MECHANISMS OF NUCLEOPHILIC SUBSTITUTION AT C-N BOND

C-N 键的亲核取代机制

• 批准号: 6107437
• 负责人: JAMES P JOHNSON
• 金额: --
• 依托单位: TEXAS WOMAN'S UNIVERSITY
• 依托单位国家: 美国
• 财政年份: 1995
• 资助国家: 美国
• 起止时间: 1995-09-01 至 1998-08-31
• 项目状态: 已结题
• 来源: https://reporter.nih.gov/project-details/6107437
• 关键词: carbon; chemical binding; chemical bond; chemical cleavage; chemical group; chemical substitution; chemical synthesis; cyclic compound; imines; nitrogen; stereochemistry

Many important enzyme-catalyzed reactions involve nucleophilic substitutions at the carbon-oxygen double bond. It is believed that stereoelectronic effects play an important role in those enzyme-catalyzed nucleophilic substitution reactions that proceed through tetrahedral intermediates. Because of its close relationship to the carbon-oxygen double bond, we propose to evaluate the importance of stereoelectronic effects on nucleophilic substitution reactions of compounds containing a carbon-nitrogen double bond. The long-term objective of our research program has been to synthesize configurationally stable compounds containing the carbon-nitrogen double bond [Ar(X)C=NOCH3] that can be used for kinetic and stereochemical studies on reactions at this bond. The isolation of stable Z and E isomers of hydroximoyl chlorides (X=C1), alkyl benzohydroximates (X=OCH2CH3), amidoximes [X=(CH2)3N], and hydroximoyl cyanides (X=CN) has enabled us to carry out mechanism studies on nucleophilic attack at the C=N bond. We propose to continue this research by synthesizing cyclic compounds in which the hydroximoyl chloride or hydroximate functional group is locked into a planar E configuration. We propose to study the kinetics of nucleophilic substitution in these cyclic compounds in order to compare the rate data with that obtained on the open-chain compounds. This study should remove any ambiguity concerning the interpretation of the rate data on the E isomers of the open-chain compounds where the phenyl group is twisted from the plane of the C=N bond.

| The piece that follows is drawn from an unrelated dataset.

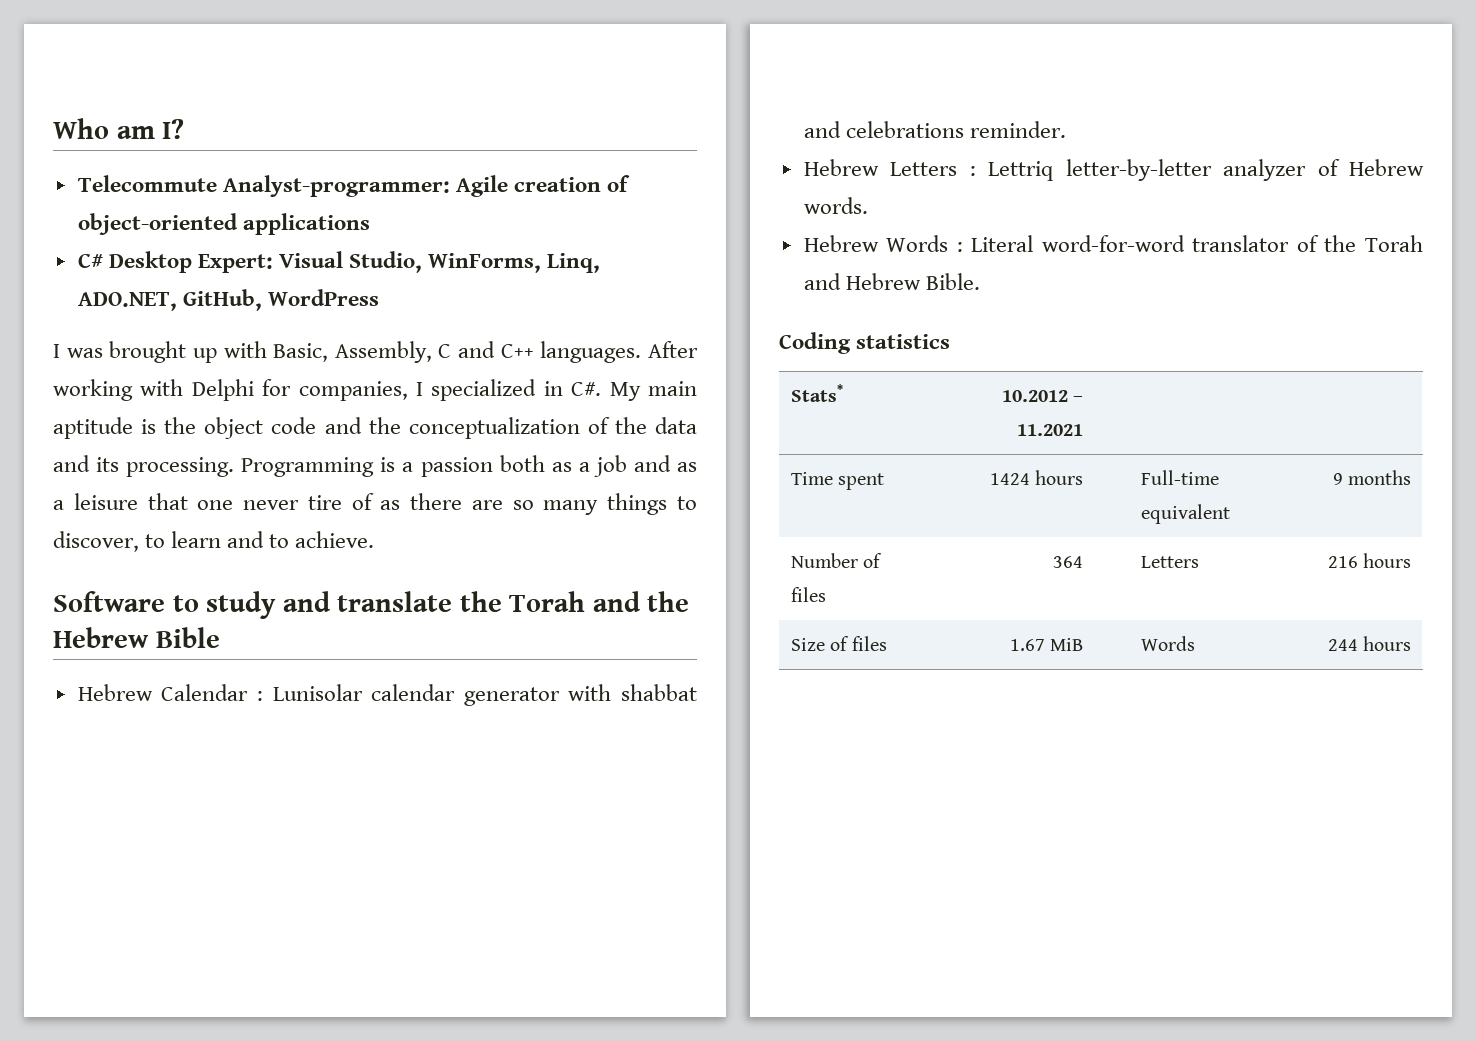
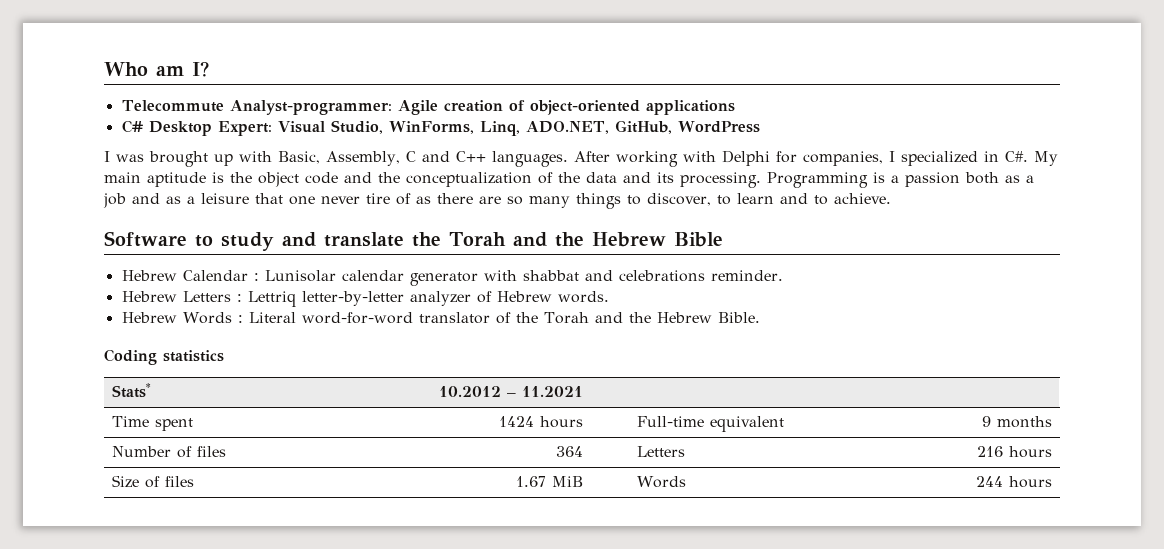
(841, 281) none -> [628,312,651,323] the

This project and other related projects will give MBRS students the opportunity to learn modern methods used in (1) synthetic organic chemistry; (2) organic structure determination including NMR, IR, and UV/VIS spectroscopy; and (3) kinetic measurements.

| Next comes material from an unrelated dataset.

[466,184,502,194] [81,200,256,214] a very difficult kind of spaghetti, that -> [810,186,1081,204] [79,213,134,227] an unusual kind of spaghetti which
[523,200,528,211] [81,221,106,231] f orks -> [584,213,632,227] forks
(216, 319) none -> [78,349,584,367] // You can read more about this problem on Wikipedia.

许多重要的酶催化反应涉及亲核性。 碳-氧双键上的取代。据信， 立体电子效应在这些酶催化的过程中起着重要的作用。 通过四面体进行的亲核取代反应 中间体。因为它与碳-氧关系密切 双键，我们建议评估立体电子的重要性 含a的化合物对亲核取代反应的影响 碳-氮双键。 我们研究计划的长期目标一直是合成 含碳氮双键的构型稳定的化合物 可用于动力学和立体化学研究的键[Ar(X)C=NOCH3] 关于这个纽带的反应。赤霉菌稳定的Z和E异构体的分离 羟甲基氯化物(X=C1)、烷基苯羟亚胺(X=OCH2CH3)、 胺酮[X=(CH2)3N]和羟基氰化物(X=CN)使我们能够 开展了C=N键的亲核攻击机理研究。我们 建议通过合成环状化合物来继续这项研究，其中 羟甲基氯或羟肟酸盐官能团被锁定在 平面E配置。我们建议研究亲核反应的动力学。 在这些环状化合物中进行取代，以便比较速率数据 与在开链化合物上得到的结果相同。这项研究应该删除 关于对E利率数据的解释的任何模棱两可的地方 苯基被扭曲的开链化合物的异构体 C=N键的平面。 该项目和其他相关项目将为MBRS学生提供 学习用于(1)合成有机材料的现代方法的机会 化学；(2)有机结构测定，包括核磁共振、红外光谱和红外光谱。 UV/Vis光谱；(3)动力学测量。